Maria Zakruchenko, Schriftstellerin, Organisatorin des „Bookhopping“-Programms (wie eine Kneipentour, nur für kleine Buchhandlungen), Moskau:

— Schauen Sie, im Gesetzestext erstreckt sich der Begriff der „Bildungstätigkeit“, die „ausländische Agenten“ nicht durchführen dürfen, nicht auf den Verkauf von Büchern. Das heißt, ab dem 1. September darf ein „ausländischer Agent“ keine Vorträge mehr halten, aber der Verkauf von Büchern an Geschäfte ist formal nicht verboten. So interpretieren die meisten Anwälte die Situation. Aber es gibt da noch die Rechtspraxis – wenn ein Gericht eine Entscheidung auf Grundlage des Gesetzes trifft. Und es gibt bereits Gerichtsentscheidungen, in denen Verwaltungsstrafen für den Verkauf von Büchern verhängt wurden, deren Verbreitung in Russland nicht verboten ist, das heißt, es gibt bereits beunruhigende Präzedenzfälle.

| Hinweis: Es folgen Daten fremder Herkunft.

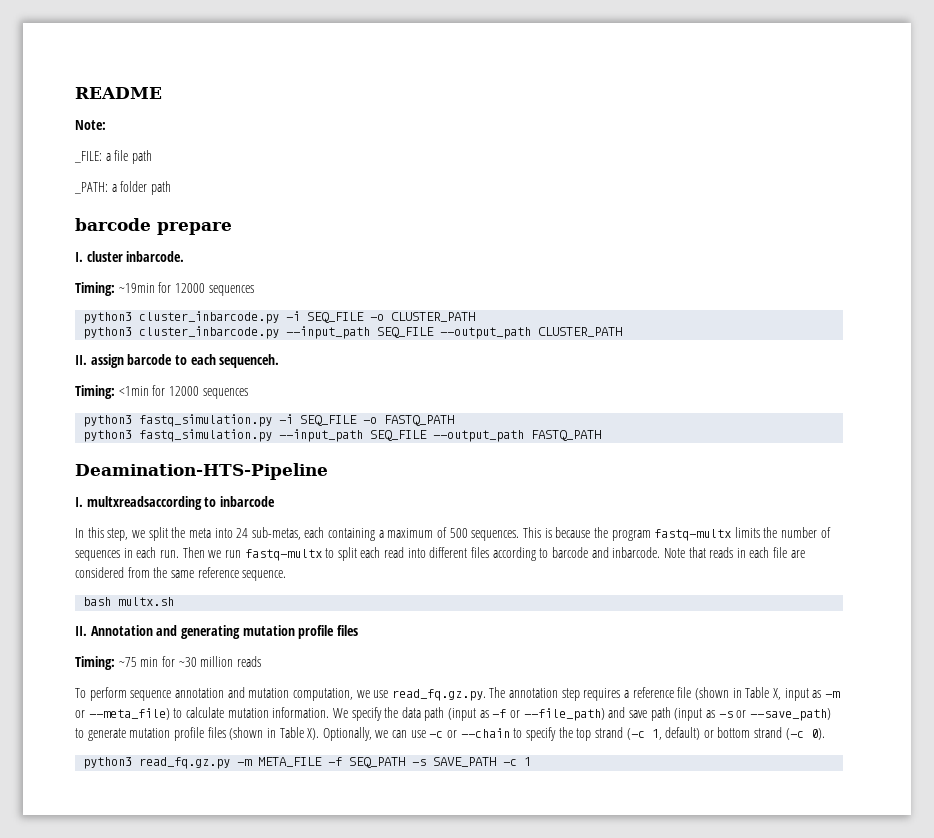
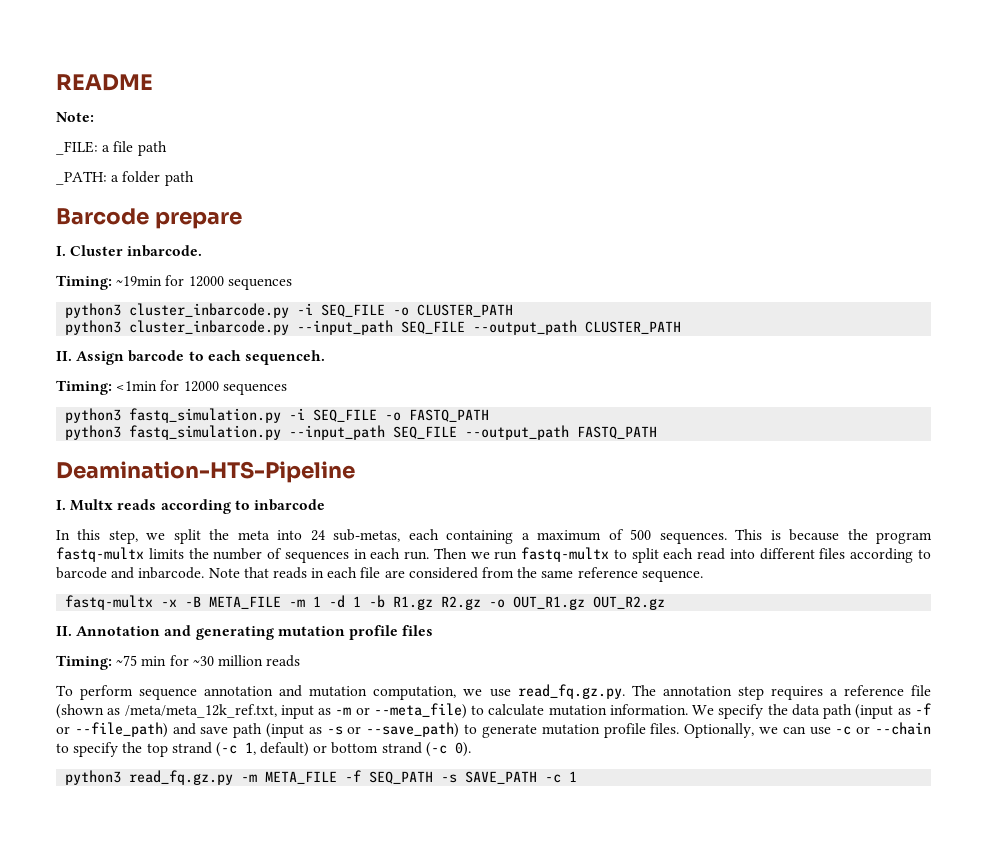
- barcode prepare
+ Barcode prepare
- I. cluster inbarcode.
+ I. Cluster inbarcode.
- II. assign barcode to each sequenceh.
+ II. Assign barcode to each sequenceh.
- I. multxreadsaccording to inbarcode
+ I. Multx reads according to inbarcode
- bash multx.sh
+ fastq-multx -x -B META_FILE -m 1 -d 1 -b R1.gz R2.gz -o OUT_R1.gz OUT_R2.gz
- To perform sequence annotation and mutation computation, we use read_fq.gz.py. The annotation step requires a reference file (shown in Table X, input as -m or --meta_file) to calculate mutation information.
+ To perform sequence annotation and mutation computation, we use read_fq.gz.py. The annotation step requires a reference file (shown as /meta/meta_12k_ref.txt, input as -m or --meta_file) to calculate mutation information.
- We specify the data path (input as -f or --file_path) and save path (input as -s or --save_path) to generate mutation profile files (shown in Table X). Optionally, we can use -c or --chain to specify the top strand (-c 1, default) or bottom strand (-c 0).
+ We specify the data path (input as -f or --file_path) and save path (input as -s or --save_path) to generate mutation profile files. Optionally, we can use -c or --chain to specify the top strand (-c 1, default) or bottom strand (-c 0).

Obwohl in Russland das Recht nicht auf Präzedenzfällen, sondern auf Gesetzen basiert. Natürlich will niemand zu einem „Präzedenzfall“ werden, angesichts der unklaren Höhe der Strafe, die einen dann treffen könnte. Daher sehe ich mit traurigem Verständnis die Entscheidung einiger Buchhandlungen, „gefährliche“ Bücher aus den Regalen zu nehmen – in einer Situation, in der nichts klar ist. Was den Entzug staatlicher Unterstützung angeht, wenn ein Geschäft dennoch Bücher von „ausländischen Agenten“ verkauft, ist noch überhaupt nichts klar – es gab nur eine Mitteilung in einem halb-offiziellen Telegram-Kanal. Erhalten unabhängige Buchhandlungen derzeit überhaupt Vergünstigungen, und wenn ja, welche? Ist „staatliche Unterstützung“ für sie wichtig? Das sollten Sie besser sie fragen.

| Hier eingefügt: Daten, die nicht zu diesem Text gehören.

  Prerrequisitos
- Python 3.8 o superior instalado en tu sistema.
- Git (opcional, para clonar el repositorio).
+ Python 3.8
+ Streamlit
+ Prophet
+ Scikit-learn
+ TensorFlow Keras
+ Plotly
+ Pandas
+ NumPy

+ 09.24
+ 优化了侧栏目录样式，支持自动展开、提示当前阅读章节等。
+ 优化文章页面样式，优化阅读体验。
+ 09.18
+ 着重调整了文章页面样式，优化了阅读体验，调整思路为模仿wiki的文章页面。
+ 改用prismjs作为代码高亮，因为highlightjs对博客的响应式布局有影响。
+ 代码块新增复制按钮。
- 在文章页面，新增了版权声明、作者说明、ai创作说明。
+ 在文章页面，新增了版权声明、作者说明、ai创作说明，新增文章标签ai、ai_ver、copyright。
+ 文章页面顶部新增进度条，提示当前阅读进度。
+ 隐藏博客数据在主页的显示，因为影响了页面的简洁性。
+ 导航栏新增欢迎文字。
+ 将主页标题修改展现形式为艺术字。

Anonymer Buchhändler, St. Petersburg:

— Wir haben nie staatliche Unterstützung beansprucht, daher werden wir nicht unter ihrem Entzug leiden, aber wir konsultieren derzeit Anwälte, unter welchen Bedingungen es tatsächlich sicher ist, Bücher von „ausländischen Agenten“ zu verkaufen. Aus den Gesetzen selbst und autoritativen Kommentaren dazu geht nur hervor, dass es kein direktes Verbot gibt und es zu früh ist, diese Bücher aus dem Verkauf zu nehmen, aber es gibt keine praktischen Empfehlungen, wie genau man diese Bücher verkaufen soll. Wir beobachten die Nachrichten weiter und warten auf Klarheit.

Anna Sanina, Gründerin und Leiterin der unabhängigen Buchhandlung „Bücherwurm“ (Tschernogolowka, Gebiet Moskau):

— Wir haben beschlossen, die Bücher von „ausländischen Agenten“ nicht aus dem Verkauf zu nehmen. Wir verkaufen sie weiter, aber wir haben sie in einem separaten Regal platziert, mit einem entsprechenden Hinweis. Wir haben uns entschieden, dass wir unsere Kunden nicht im Unklaren lassen wollen. Wir haben keine Angst vor dem Entzug der staatlichen Unterstützung, weil wir sie nie erhalten haben. Wir haben Angst vor Geldstrafen. Aber wir hoffen, dass uns unsere gewissenhafte Haltung und Transparenz schützen wird.